Records for this exercise:
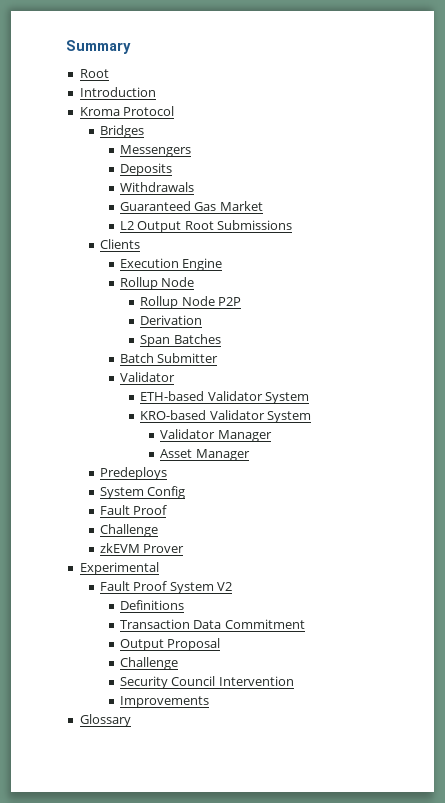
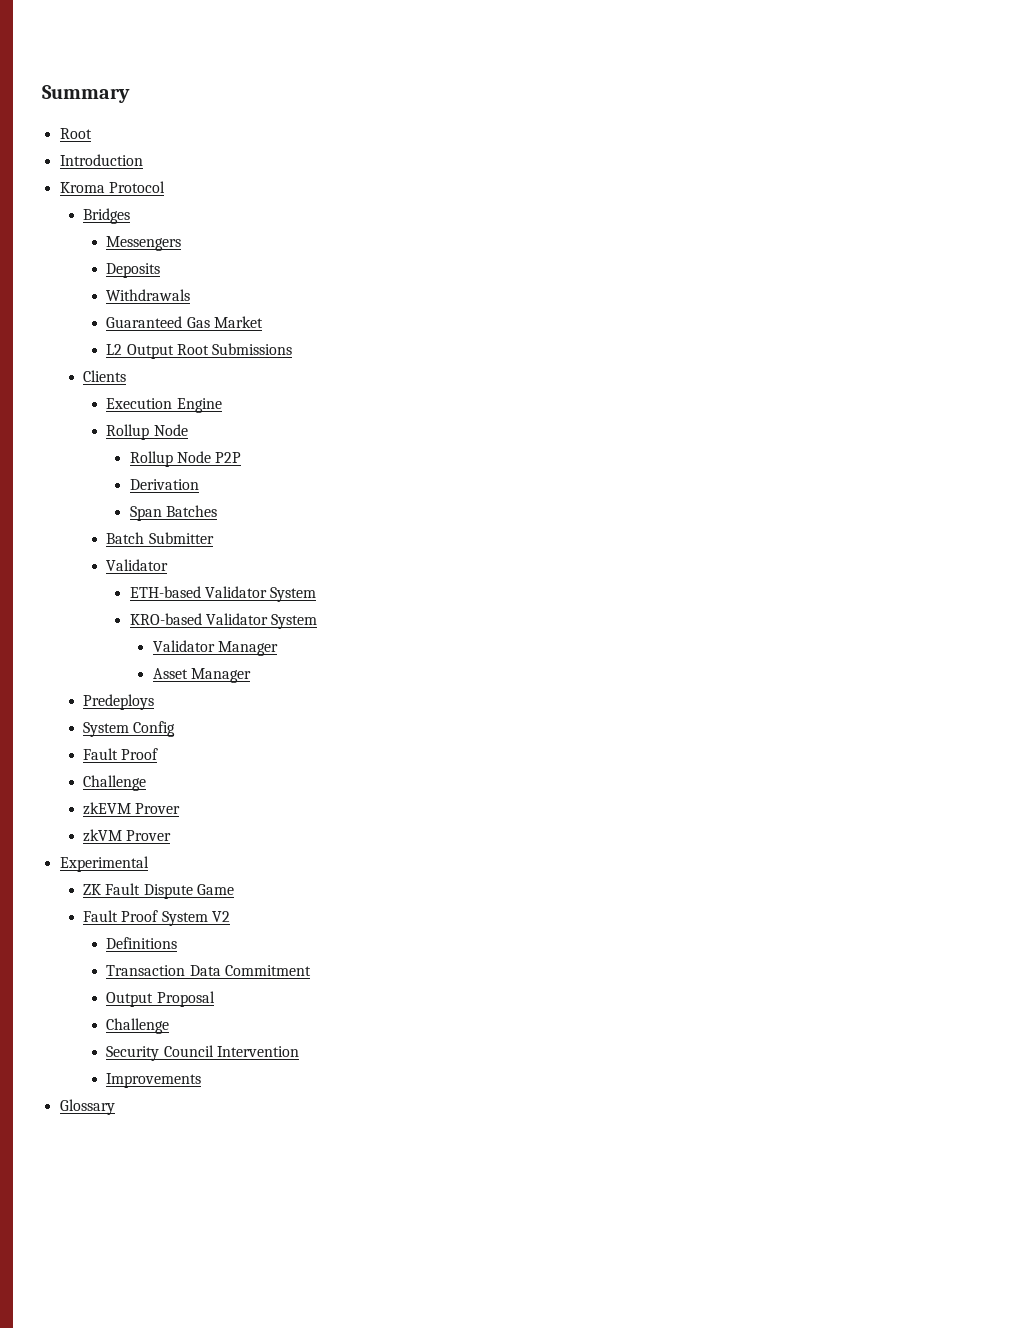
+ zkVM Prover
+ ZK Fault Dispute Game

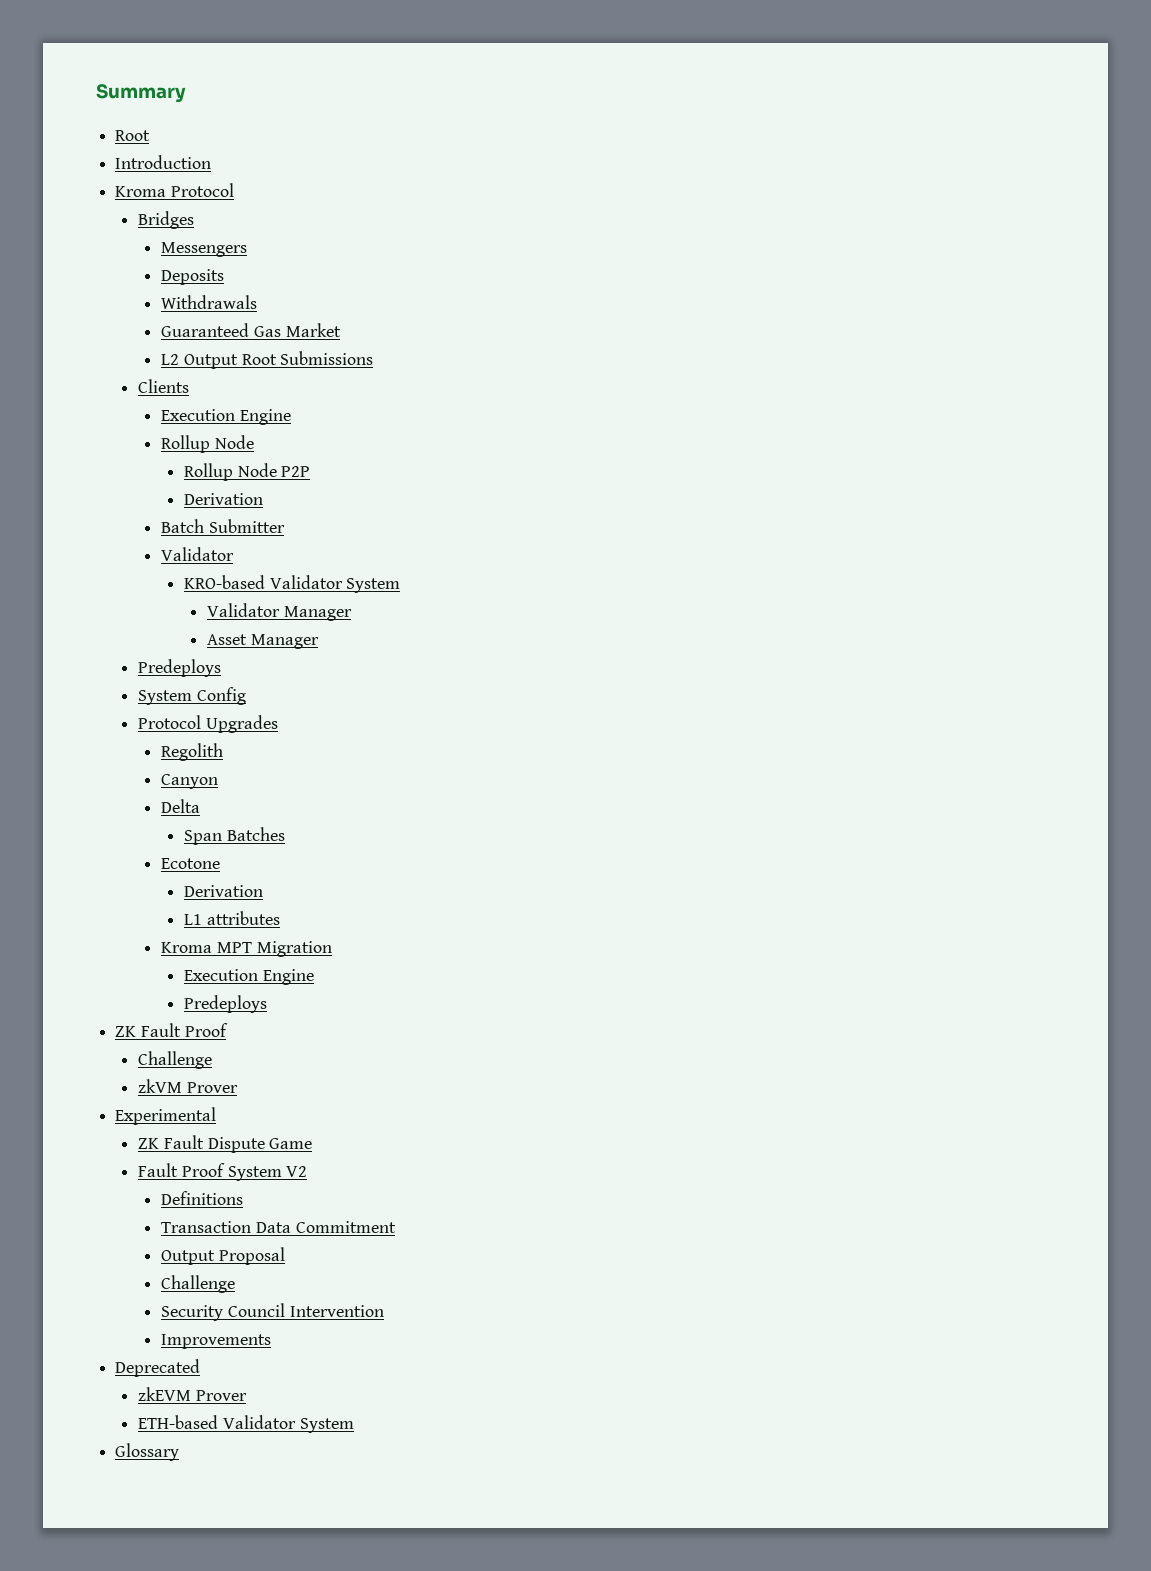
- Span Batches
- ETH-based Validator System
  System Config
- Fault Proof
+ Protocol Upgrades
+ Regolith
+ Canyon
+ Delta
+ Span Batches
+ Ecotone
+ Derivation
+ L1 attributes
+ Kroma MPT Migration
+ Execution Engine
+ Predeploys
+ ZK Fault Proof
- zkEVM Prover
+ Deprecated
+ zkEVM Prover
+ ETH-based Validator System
--
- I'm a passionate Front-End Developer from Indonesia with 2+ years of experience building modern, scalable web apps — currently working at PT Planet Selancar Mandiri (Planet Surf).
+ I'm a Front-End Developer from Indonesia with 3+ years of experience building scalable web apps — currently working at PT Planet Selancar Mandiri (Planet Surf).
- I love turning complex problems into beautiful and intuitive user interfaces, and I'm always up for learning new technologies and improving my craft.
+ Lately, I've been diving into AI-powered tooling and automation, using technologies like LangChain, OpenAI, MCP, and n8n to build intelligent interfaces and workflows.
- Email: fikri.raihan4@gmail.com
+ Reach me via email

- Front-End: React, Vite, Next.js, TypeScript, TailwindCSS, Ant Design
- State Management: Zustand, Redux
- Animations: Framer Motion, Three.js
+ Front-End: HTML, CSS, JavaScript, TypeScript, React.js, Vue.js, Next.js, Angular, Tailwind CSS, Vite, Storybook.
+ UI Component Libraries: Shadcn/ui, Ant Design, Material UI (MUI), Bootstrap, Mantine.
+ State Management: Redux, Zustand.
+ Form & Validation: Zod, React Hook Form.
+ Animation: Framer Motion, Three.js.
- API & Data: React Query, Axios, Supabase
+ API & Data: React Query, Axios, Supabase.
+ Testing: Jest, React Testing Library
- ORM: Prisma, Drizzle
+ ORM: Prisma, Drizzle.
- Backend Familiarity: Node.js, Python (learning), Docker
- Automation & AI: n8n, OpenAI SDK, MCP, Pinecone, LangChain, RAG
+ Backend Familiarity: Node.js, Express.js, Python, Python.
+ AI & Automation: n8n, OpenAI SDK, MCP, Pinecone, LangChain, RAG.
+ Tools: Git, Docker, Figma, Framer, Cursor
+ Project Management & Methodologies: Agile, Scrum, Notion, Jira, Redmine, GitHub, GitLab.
...
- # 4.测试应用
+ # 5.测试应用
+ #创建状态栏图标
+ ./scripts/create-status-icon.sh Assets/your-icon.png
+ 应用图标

Task to complete:
Exactly the lines above from the one with "ORM: Prisma, Drizzle." to the one with "Redmine, GitHub, GitLab.", both included, are to be quoted; leave the rest out.

Task answer:
+ ORM: Prisma, Drizzle.
- Backend Familiarity: Node.js, Python (learning), Docker
- Automation & AI: n8n, OpenAI SDK, MCP, Pinecone, LangChain, RAG
+ Backend Familiarity: Node.js, Express.js, Python, Python.
+ AI & Automation: n8n, OpenAI SDK, MCP, Pinecone, LangChain, RAG.
+ Tools: Git, Docker, Figma, Framer, Cursor
+ Project Management & Methodologies: Agile, Scrum, Notion, Jira, Redmine, GitHub, GitLab.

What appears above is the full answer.